Grundschuldauer Es hat jedenfalls keinen Zweck, in Deutschland ständig Strukturdebatten in Richtung Egalisierung der Schulformen zu führen oder immer neue Namen von Schulformen zu erfinden. Auch die Frage nach der Dauer der Grundschule muss nicht wieder und wieder diskutiert werden; diese Frage ist eindeutig beantwortet. Was den Zeitpunkt der Differenzierung betrifft, so sagen die Fakten und alle namhaften Studien eindeutig aus: Sechsjährige Grundschule bringt nichts - weder kognitiv noch sozial. Deutsche Länder mit einer längeren gemeinsamen Schulzeit wie Berlin und Brandenburg mit einer sechsjährigen Grundschule gehören zu den innerdeutschen Pisa-Verlierern. Der Lernrückstand von Grundschülern in Berlin nach der 6. Klasse gegenüber Schülern, die grundständige weiterführende Schulen besuchen können, beträgt bis zu einem Lernjahr. Bislang existieren jedenfalls keinerlei wissenschaftliche Erkenntnisse, denen zufolge eine Zuweisung der Schüler zu einer weiterführenden Schule höhere Erfolgsquoten nach einer fünf- oder sechsjährigen Grundschulzeit nachweisen könnte.

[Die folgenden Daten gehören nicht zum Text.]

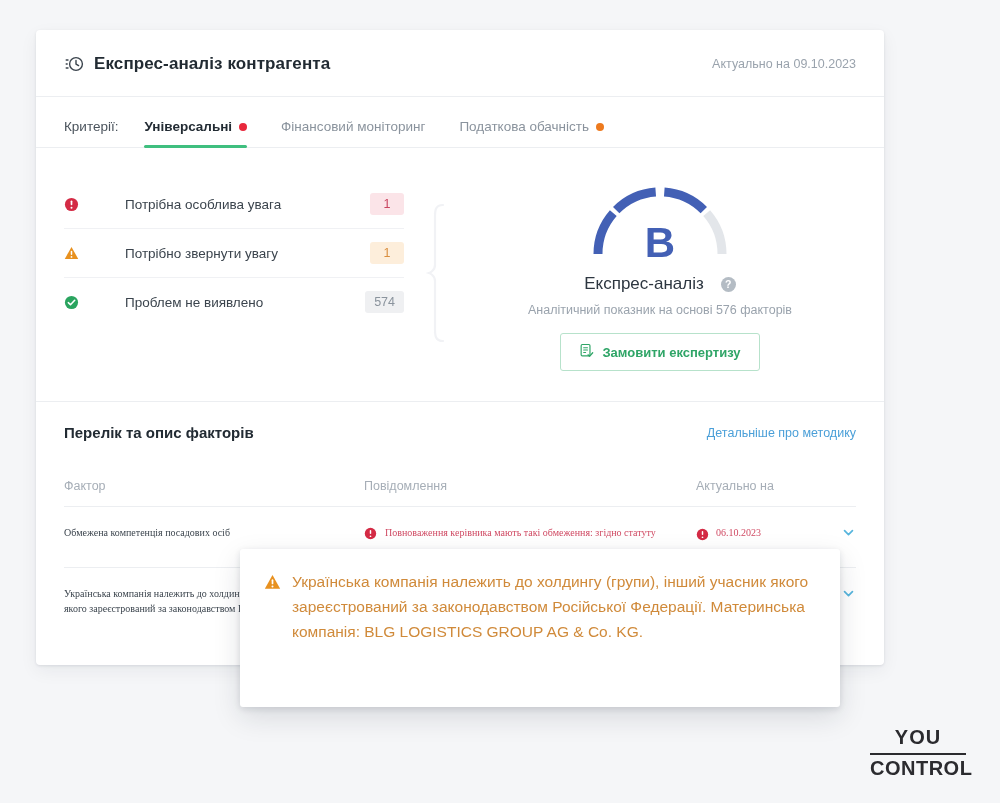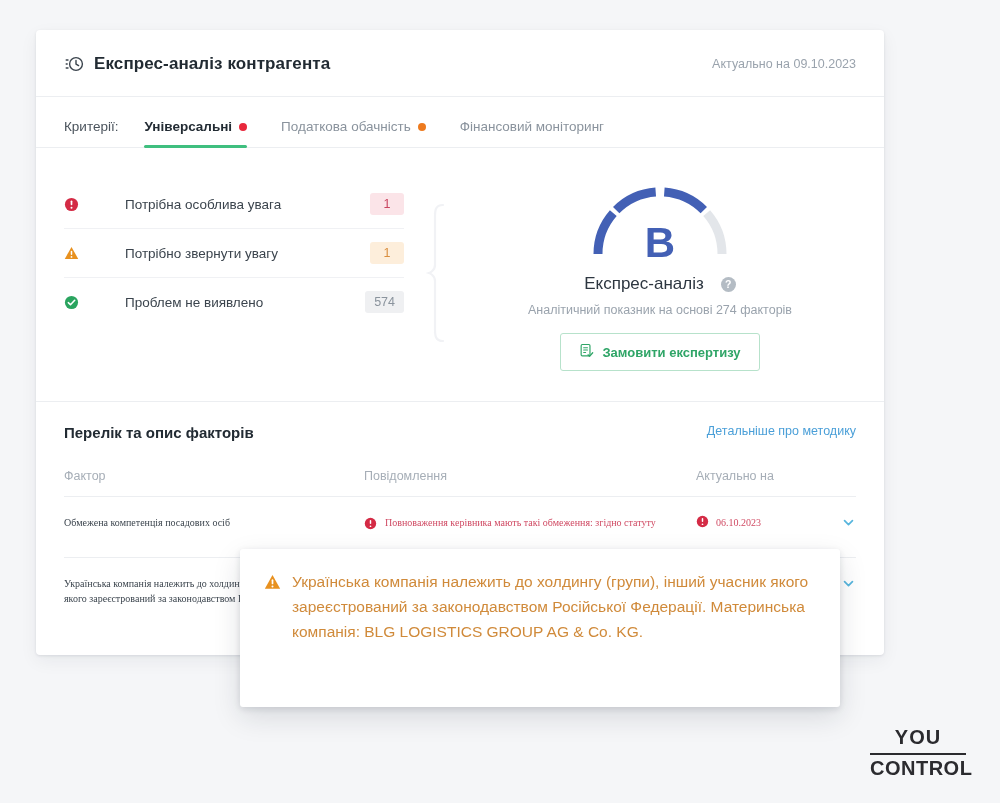"Податкова обачність" div.tab { order: before "Фінансовий моніторинг" -> after "Фінансовий моніторинг" }
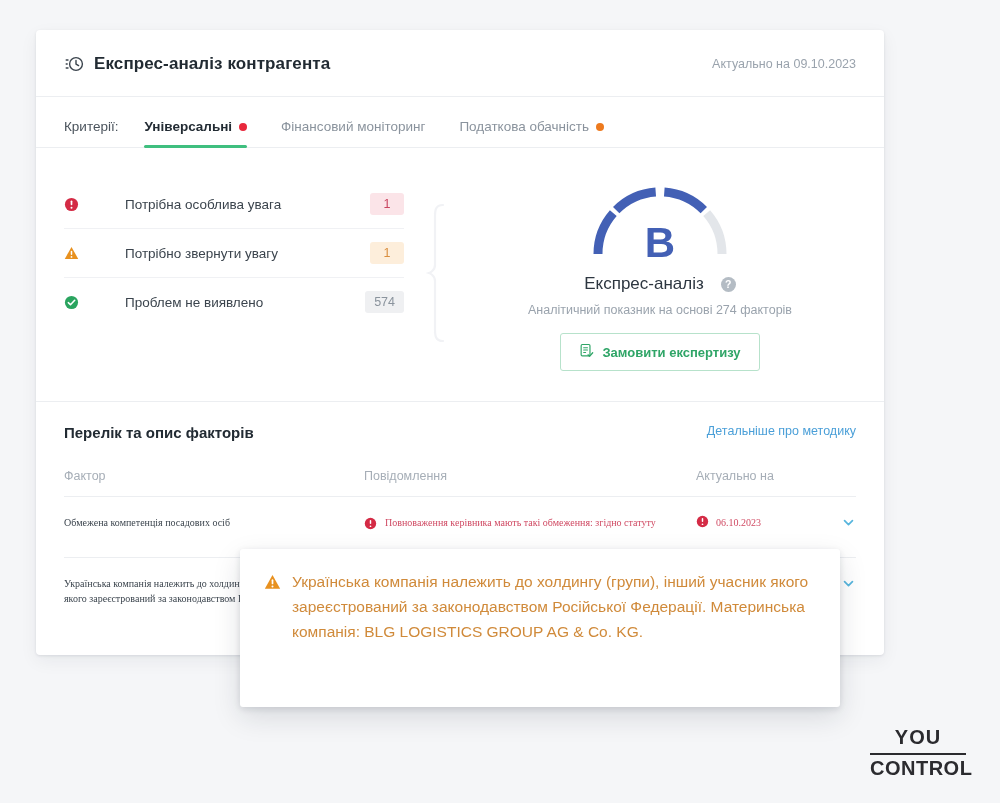"Аналітичний показник на основі 274" div.gauge-sub { text: 274 -> 576 }
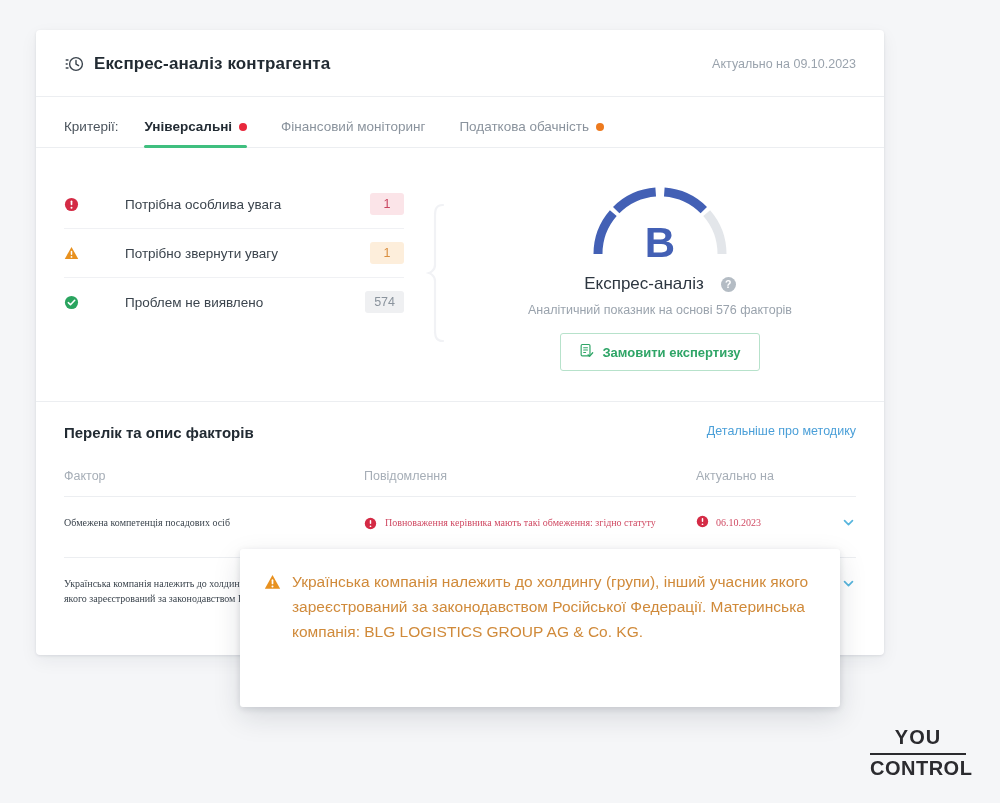"Перелік та опис факторів" .factors-head { align-items: none -> center; margin-bottom: 28px -> 38px }
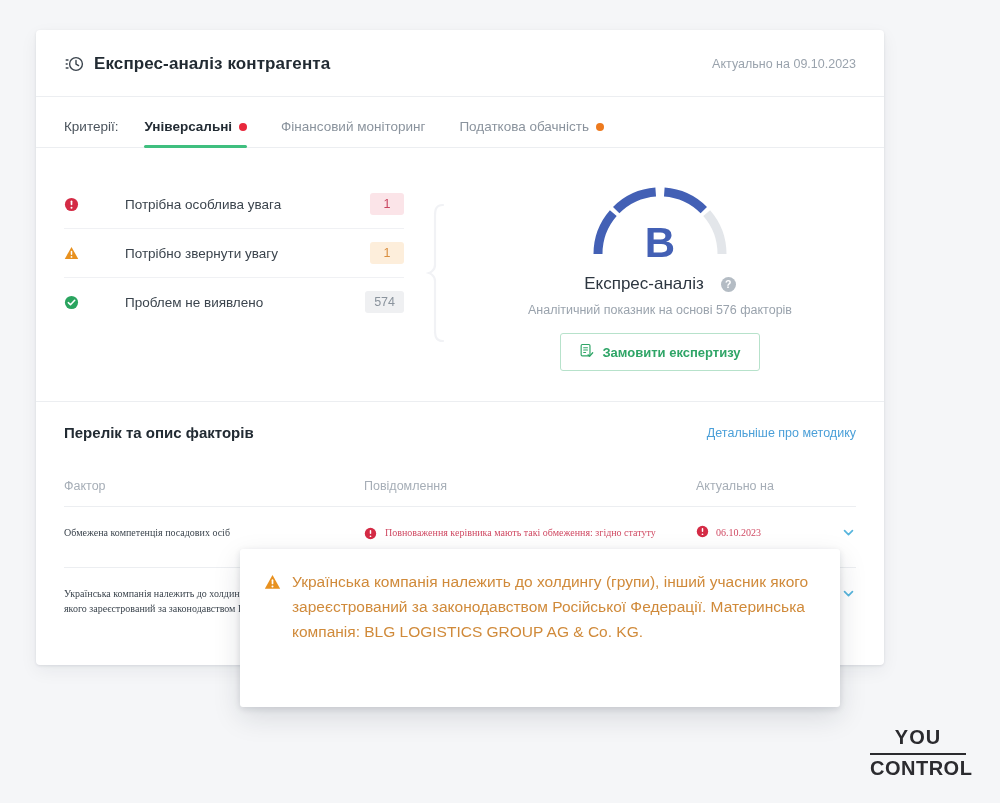"06.10.2023" .date-cell { align-items: flex-start -> flex-end }
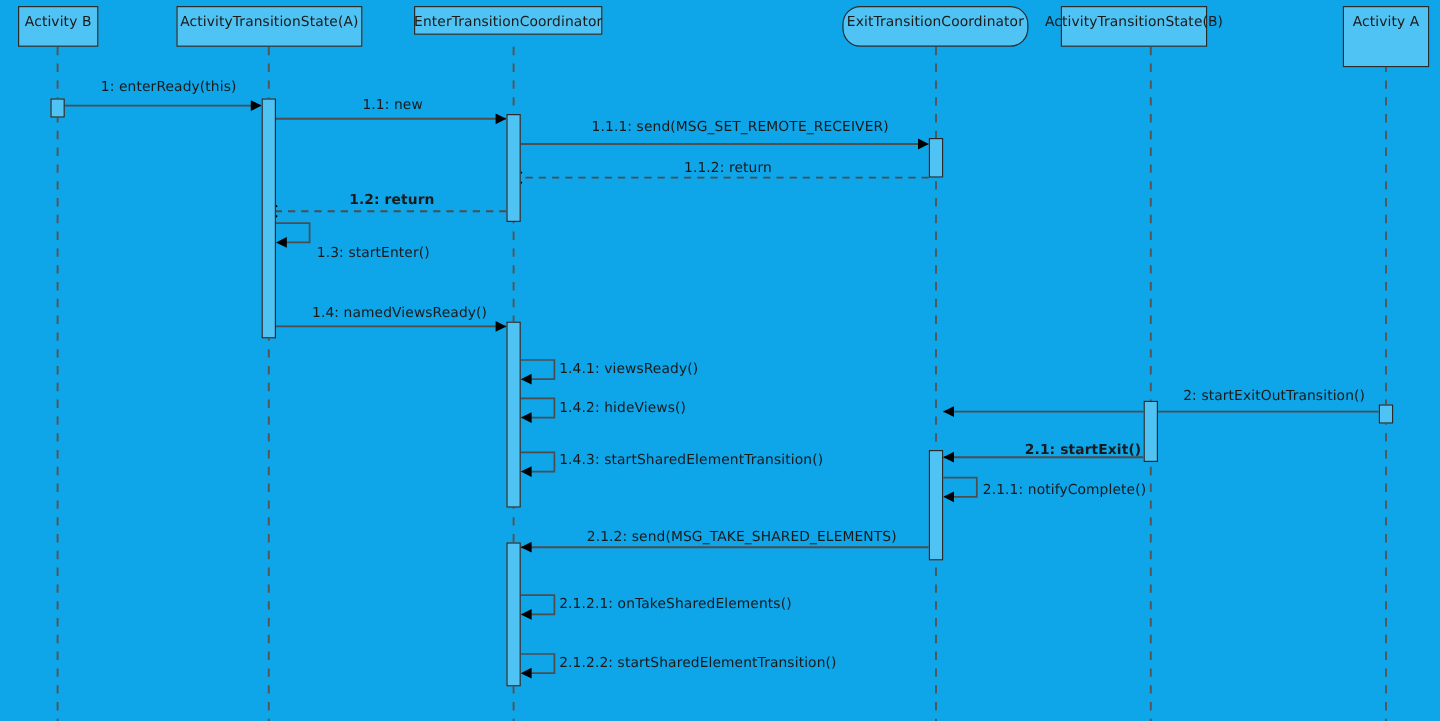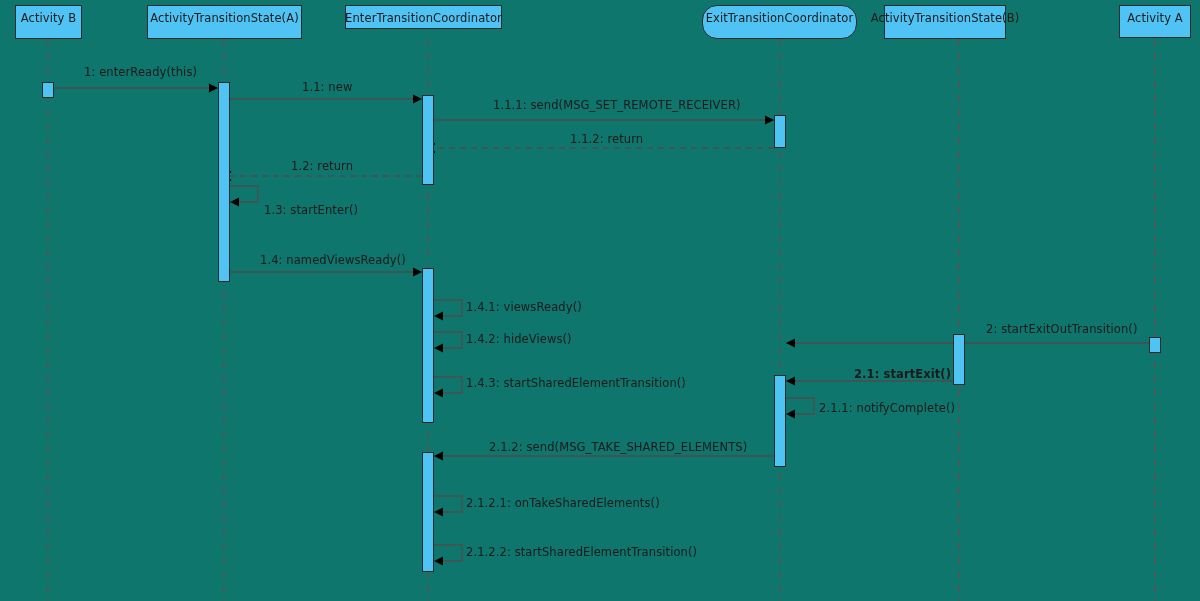"Activity B" #diagram { background: #0f766e -> #0ea5e9 }
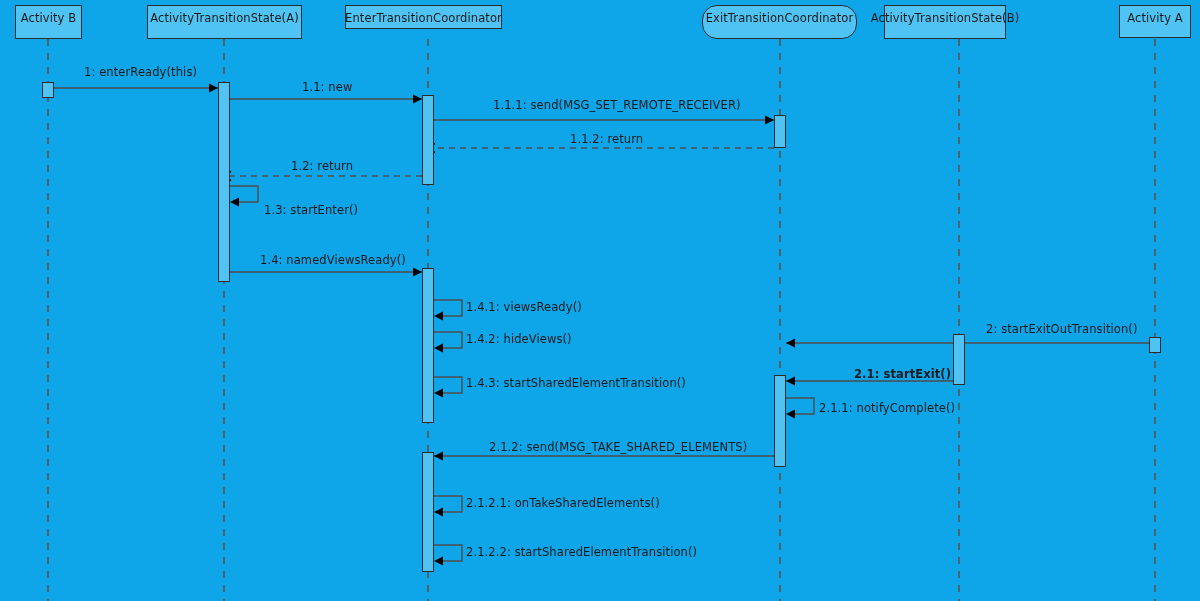"Activity A" div.lifeline-head { height: 33px -> 51px }
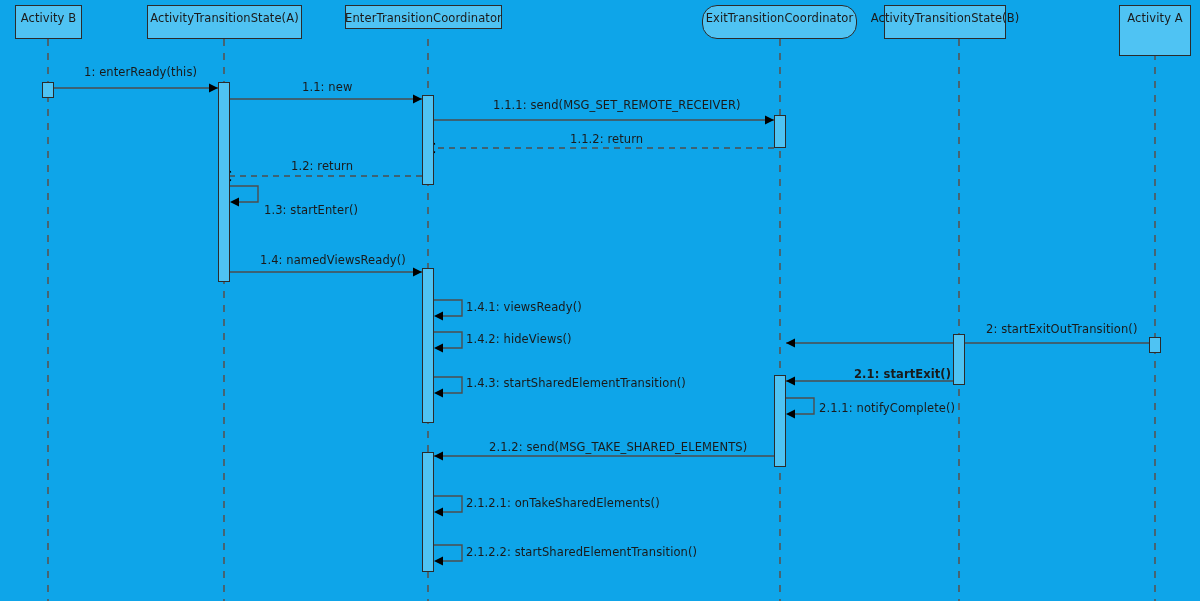"1.2: return" div.msg-label { font-weight: none -> bold }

Alles in allem: Differenzierung nach Schulformen in einem vertikal durchlässigen System, in dem es keinen Abschluss ohne Anschluss gibt, hat seinen Sinn. Hier können Schüler am besten gefördert werden. Die Träume einer inneren, also rein unterrichtlichen Differenzierung in einheitlichen und sehr heterogenen Klassen sind Träume geblieben. Allerdings gibt es einen Trend, der den Differenzierungsgrad des deutschen Schulwesens zusätzlich gefährden könnte: nämlich der Run auf die Gymnasien. Wenn - extrapoliert - eines Tages alle am Gymnasium sind, dann ist keiner mehr am Gymnasium, weil das Gymnasium dann - ausgestattet mit schönem Türschild - klammheimlich eine undifferenzierte, anspruchslose Einheitsschule geworden ist.